Costco Executive Membership cost
Costco offers two main membership options: Gold Star, which costs $60 annually, and Executive, which costs $120. (Businesses can also opt for the Gold Star Business or Business Executive memberships, also $60 and $120, which allow card holders to make purchases for resale and add additional people to the membership for a fee.)
Costco Gold Star membership vs. Costco Executive Membership
So what, if anything, justifies the doubly expensive price tag of the Costco Executive Membership for the typical Costco shopper?
Let’s start with the similarities between the Gold Star and Executive memberships. Both cover all the basics, granting you access to Costco’s hundreds of warehouses. You’ll be able to make purchases on Costco.com without paying any pesky non-member fees. You’ll also be able to use Costco’s many member services, which include everything from discounts on insurance to identity theft protection, and fill up at a discount using Costco’s gas stations.
The list of differences is much shorter. In fact, there are only two: Executive members get a 2% annual reward on their purchases, which is paid in the form of an annual executive membership rewards certificate that’s mailed out at membership renewal time. They also get “additional benefits and greater discounts on select Costco services,” according to Costco, which we’ll touch on later. Gold Star members are out of luck on both counts.
Costco Executive Membership rewards: How much do I get?

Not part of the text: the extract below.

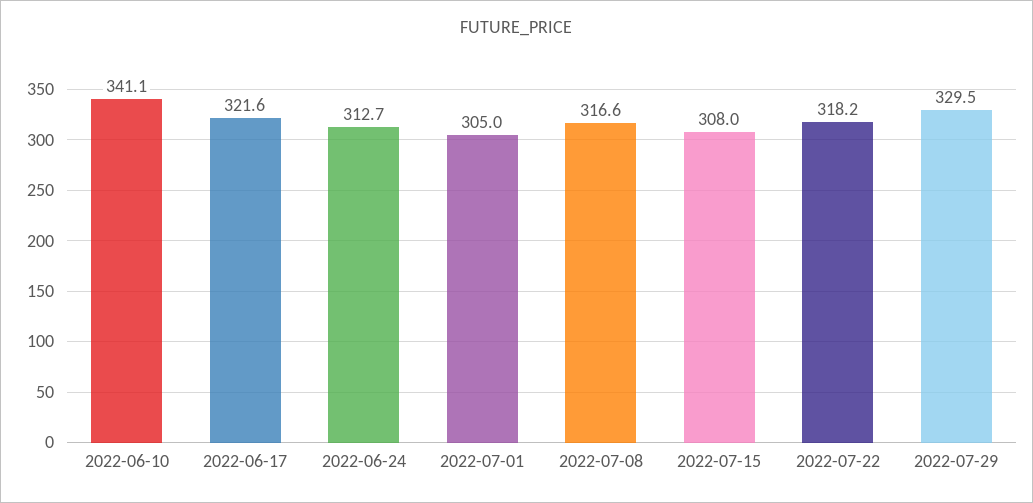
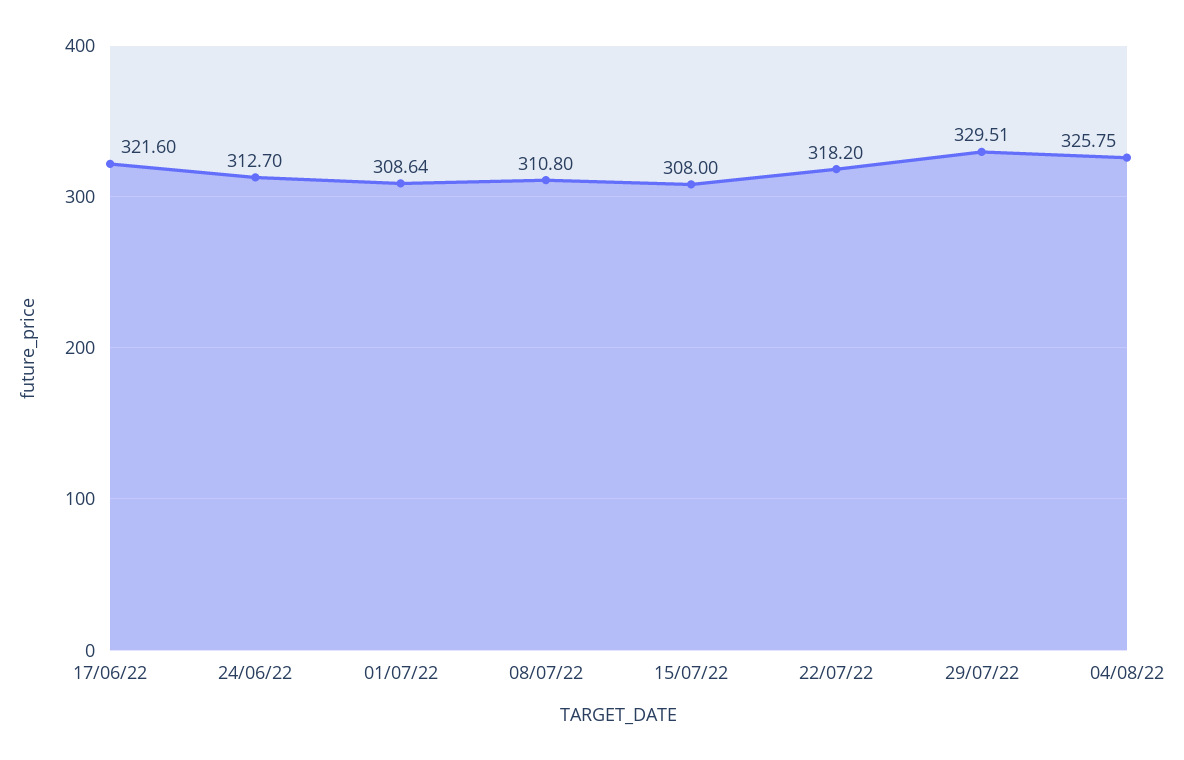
2022-06-10: 341.1 -> none
2022-07-01: 305 -> 308.64
2022-07-08: 316.6 -> 310.8
04/08/22: none -> 325.75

First, let’s take a look at the more tangible benefit, the 2% annual reward. Costco bases the reward on “qualified Costco, Costco.com, and Costco Travel purchases” and caps the amount at $1,000. If you’re wondering what purchases don’t qualify, it’s the usual suspects, like gasoline, alcohol, and gift cards. Sadly, the exclusion also applies to those food court meals, so you won’t be earning rewards on that coveted $1.50 hot dog and soda.
So how much do you have to spend at Costco to earn back the extra $60 you’d be spending on the Executive Membership? The magic number is $3,000 a year. That might seem imposing, but it works out to $250 a month, which most Costco devotees will agree is not hard to spend if you’re buying regularly for a family, stocking up on things like jumbo packs of diapers, massive boxes of cereal, and bulk bags of dog food. It’s an even easier number to hit if you make a major purchase at Costco, like appliances, a new furniture set, a set of tires for the car, or even a sweet golf simulator for the basement.

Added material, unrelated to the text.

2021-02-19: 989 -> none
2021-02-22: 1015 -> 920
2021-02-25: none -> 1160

Also, just because we know you’re wondering: To max out the potential $1,000 annual reward, you’d have to spend a whopping $50,000 at Costco. That’s a lot of toilet paper, but we’re sure it’s been done.
Additional Costco Executive Membership benefits
As for those “additional benefits and greater discounts on select Costco services,” Costco has said that they might include “lower prices on check printing and identity protection, and free roadside assistance for vehicles covered through the auto insurance program.” Insurance may be a particularly good place for Executive Membership perks: They also include glass repair reimbursement, home lockout service, lifetime renewability, and even food spoilage protection (because it would be tragic, indeed, for a fridge full of Costco finds to go bad thanks to a power outage).

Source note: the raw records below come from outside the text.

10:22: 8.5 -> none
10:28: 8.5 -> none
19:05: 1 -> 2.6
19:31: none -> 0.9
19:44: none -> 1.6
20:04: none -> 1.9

Executive Membership perks also include bonuses on trips booked through Costco Travel, which could be anything from free breakfasts at select resorts to tour credits to bonus Costco Shop Cards. Because Costco Travel purchases also count toward the annual reward, the Executive Membership is probably a no-brainer for anyone who is going to book some serious travel through Costco.
Are there special Costco Executive Membership hours at warehouses?
For the record, special shopping hours are not among Executive Membership benefits — all members receive the same access to stores. (Costco did offer exclusive early shopping hours for executive members several years ago, but the practice has been long discontinued.) Because of the pandemic, it continues to offer priority shopping hours for shoppers 60 and older and anyone who has a disability or is immunocompromised, no matter their membership tier.
Bottom line: Is the Costco Executive Membership worth it?
If you can answer “yes” to either of these questions, the Executive Membership is probably going to be worth it for you:
- Will you spend more than $250 a month (or $3,000 a year) at Costco? If so, you’ll come out ahead with your 2% annual reward, even after spending the additional $60 to upgrade your membership.
- Will you book significant travel through Costco? Even if you don’t snag a travel bonus that’s exclusively for executive members, the big bucks you’re spending on flights, accommodations, rental cars, or vacation packages will count toward your annual reward.
It’s also worth noting that if you splurge on the Costco Executive Membership and find that you didn’t use it enough, Costco’s customer service desk can come to the rescue. The chain says it will downgrade your membership and refund the extra $60, minus any reward you did receive. In that sense, there’s not much of a risk in trying it out.